The fact that Joe McCarthy lived well within his means did not prevent his enemies from accusing him of trying to line his pockets out of hours. The chief harassment along these lines was led by William Benton who launched an investigation into his income-tax payments and occasional sources of outside income. this grew into a campaign that plagued McCarthy for years, even after the charges were dropped.

(3) Willis Smith, on Benton's decision to try and get Joe McCarthy expelled from the Senate.

Benton got himself in a fight unnecessarily. He was making a mistake because there was no chance whatever of expelling McCarthy since it would take a two-thirds vote and there were more than enough Republicans to prevent it.

(4) In January, 1952, Ralph Mann and sent to William Benton. The memo was eventually passed on to Drew Pearson.

Today we received a letter from a purported Army lieutenant claiming that he had been picked up in the Wardman Park by McCarthy, gone with him to McCarthy's home, and while the lieutenant was half-drunk, McCarthy committed sodomy. He offered to testify and said he knew other officers McCarthy had picked up. He claims McCarthy promised him a transfer and never got it.

(5) Drew Pearson, diary entry (16th January, 1952)

Benton told me that McGraph and the President both were working on the matter of the young lieutenant involved with McCarthy. This is the third report on McCarthy's homosexual activity and the most definite of all.

(6) Harold Wilson, Memoirs: The Making of a Prime Minister, 1916-64 (1986)

On a number of occasions in the late 1950s and early 1960s, I had been in the habit of visiting the United States on short lecture tours. These were organized for me by Senator William Benton. Bill was an interesting and very American character. In his youth he had set up a small shop in the centre of New York and was a dollar millionaire before he was thirty. His heart was in academics and in politics. He returned to the university where he had graduated, Chicago, and became an administrator.

One of his earliest tasks concerned the Encyclopedia Britannica, then the property of Chicago University and losing money. The University authorities sought means of getting rid of it and Benton bought it, speedily turning it into a profitable concern and extending its scope by publishing annually a topical volume, the Encyclopedia Book of the Year.

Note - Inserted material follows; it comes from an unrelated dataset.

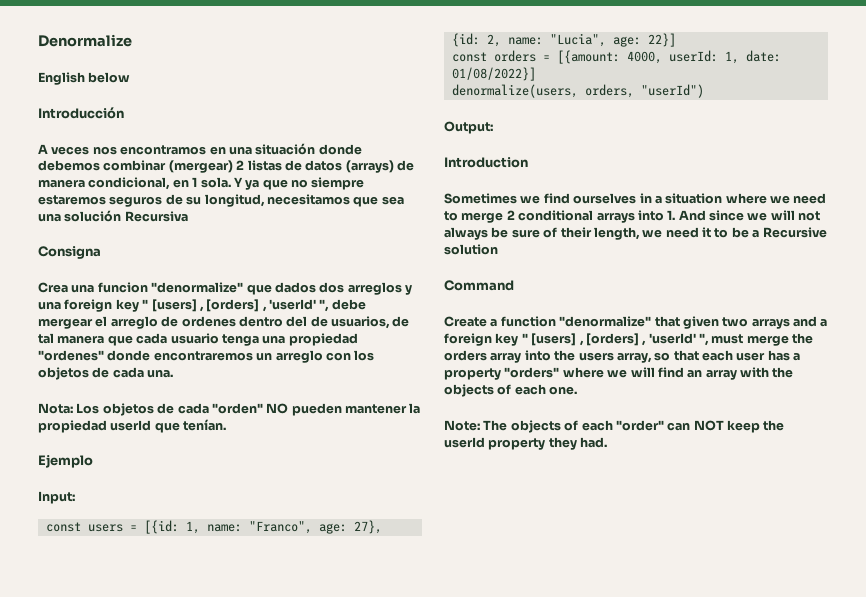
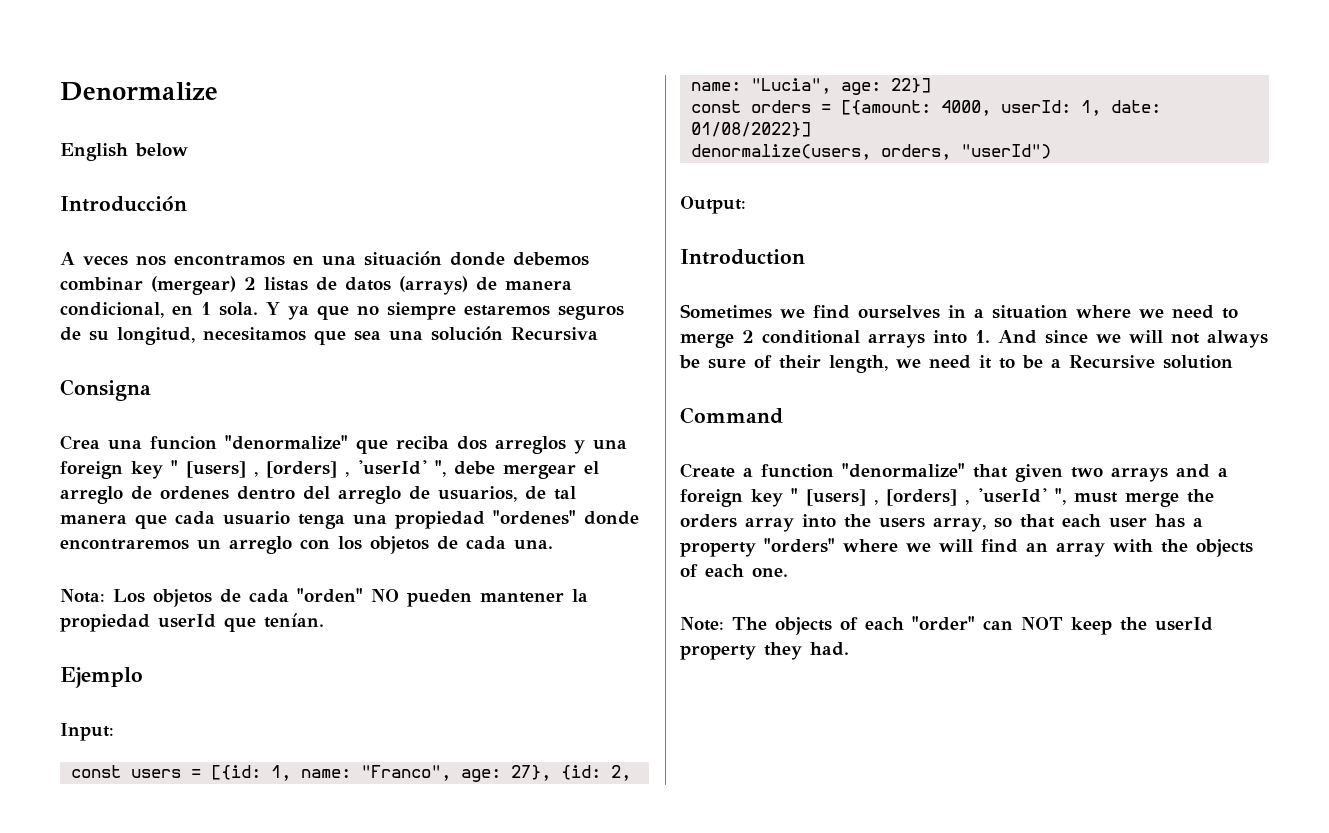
[274,282,316,293] dados -> [396,436,449,450] reciba
(308, 321) none -> [338,486,401,504] arreglo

In 1945 he resigned from the University to become Assistant Secretary of State in President Truman's administration, where he initiated the Voice of America broadcasts, including those to the Soviet Union. He led America's entry into the UN Educational and Scientific Organization. He was also responsible for the Smith-Mundt Act, the Fulbright legislation on international educational interchange programmes. In 1950 he became a senator, representing the state of Connecticut. The incumbent had died and the state party organization nominated Bill to fill the vacancy. Not the least of his senatorial achievements was to introduce the resolution calling for Senator Joseph McCarthy's expulsion from the Senate and the subsequent censure of McCarthy. He was a senator, in fact, for only two years, and was defeated in the election of 1952, though in accordance with US practice he was entitled to be called Senator Benton to the end of his days.